Sanremo, campana anti-aborto: scintilla di protesta e diritti al centro

La recente installazione di una campana a Sanremo, concepita come monito contro l’aborto e promossa dal vescovo Antonio Suetta, ha innescato un acceso dibattito e una vibrante manifestazione che ha riempito piazza Colombo.

L’evento, che ha visto la convergenza di diverse realtà politiche e associative – da OD (Organizzazione Democratica) a Giovani Democratici, passando per Mia Arcigay e Radicali Italiani – ha espresso un profondo dissenso verso un gesto percepito come un’intromissione in una questione cruciale per l’autonomia femminile e la libertà di scelta.

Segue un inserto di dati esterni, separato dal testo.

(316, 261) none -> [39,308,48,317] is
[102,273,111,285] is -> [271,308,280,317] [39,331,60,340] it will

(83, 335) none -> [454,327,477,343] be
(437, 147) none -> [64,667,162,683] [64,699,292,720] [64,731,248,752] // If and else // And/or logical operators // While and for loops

Gli slogan esposti, lapidari e diretti – “Niente utero, niente opinioni,” “Grazie a Dio c’è l’aborto” – rivelano una frattura profonda tra le posizioni in campo.
Si tratta di una risposta corale a un’iniziativa che, agli occhi dei manifestanti, non rappresenta un atto di pietà o di compassione, bensì una forma di pressione sociale e ideologica volta a delegittimare una decisione profondamente personale e spesso dolorosa.

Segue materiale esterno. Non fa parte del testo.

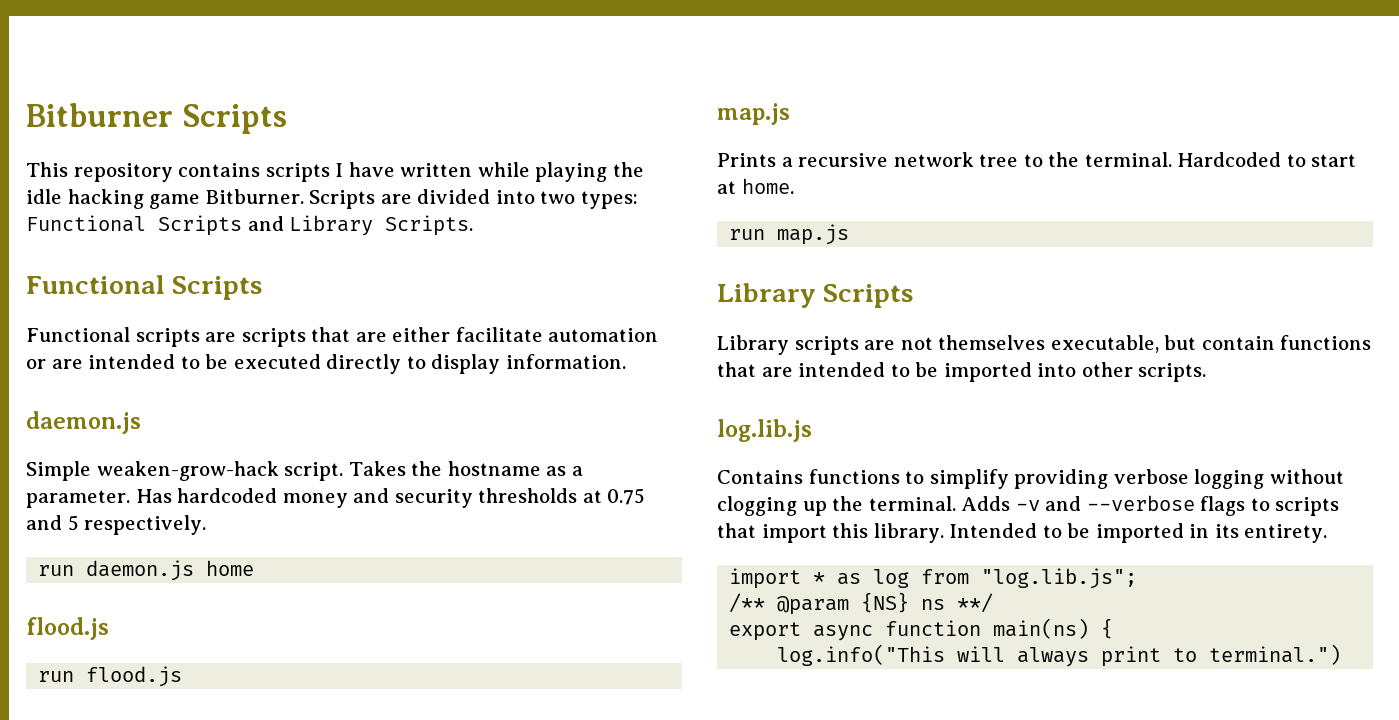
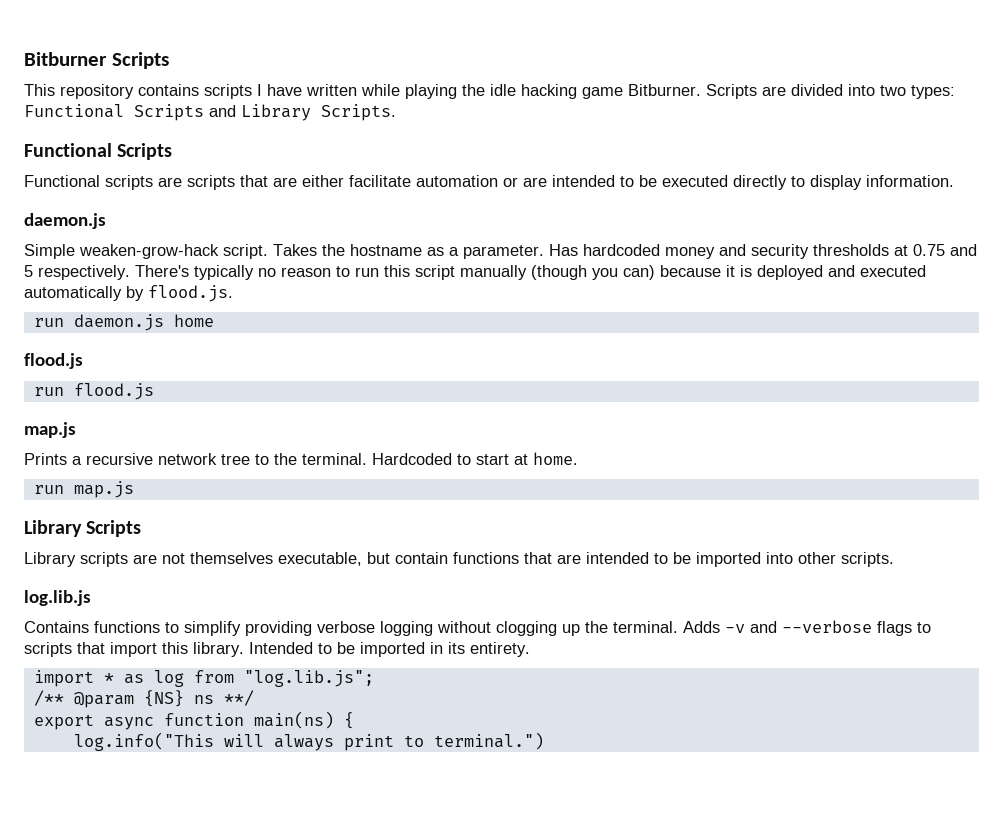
(207, 525) none -> [135,265,926,280] [24,285,233,302] There's typically no reason to run this script manually (though you can) because it is deployed and executed automatically by flood.js.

Giulia Casalino, portavoce di Break the silence, ha espresso con chiarezza le richieste del movimento: la cessazione immediata del rintocco della campana, un accesso facilitato e gratuito ai consultori, la soppressione dell’obiezione di coscienza per il personale sanitario e l’introduzione di servizi di interruzione volontaria di gravidanza (IVG) farmacologica diffusi e accessibili.

Queste richieste non si limitano a una critica dell’azione del vescovo, ma si traducono in un’esigenza concreta di rafforzamento dei diritti riproduttivi delle donne.
Filippo Blengino, segretario dei Radicali Italiani, ha sottolineato l’importanza di difendere il diritto di espressione di tutte le voci, pur contestando con forza l’imposizione di valori e scelte attraverso l’uso di simboli religiosi.

La campana, lungi dall’essere un invito alla preghiera, è interpretata come un tentativo di intimidazione nei confronti di chi esercita un diritto costituzionalmente garantito dalla legge 194.

La deputata Valentina Ghio (Pd) ha utilizzato un linguaggio particolarmente incisivo, definendo la campana un “atto di giudizio” che esercita “pressione psicologica” sulle donne e strumentalizza il loro corpo per fini ideologici.
La legge 194, pilastro della legislazione italiana in materia di salute riproduttiva, viene così indirettamente attaccata, e la complessità della decisione di abortire – spesso il risultato di circostanze difficili e dolorose – viene banalizzata, ridotta a una “battaglia ideologica” anziché riconosciuta come una scelta di libertà individuale.

La dignità della donna e la sua autonomia decisionale sono al centro del dibattito, in un contesto sociale che necessita di un ripensamento profondo dei valori e dei diritti.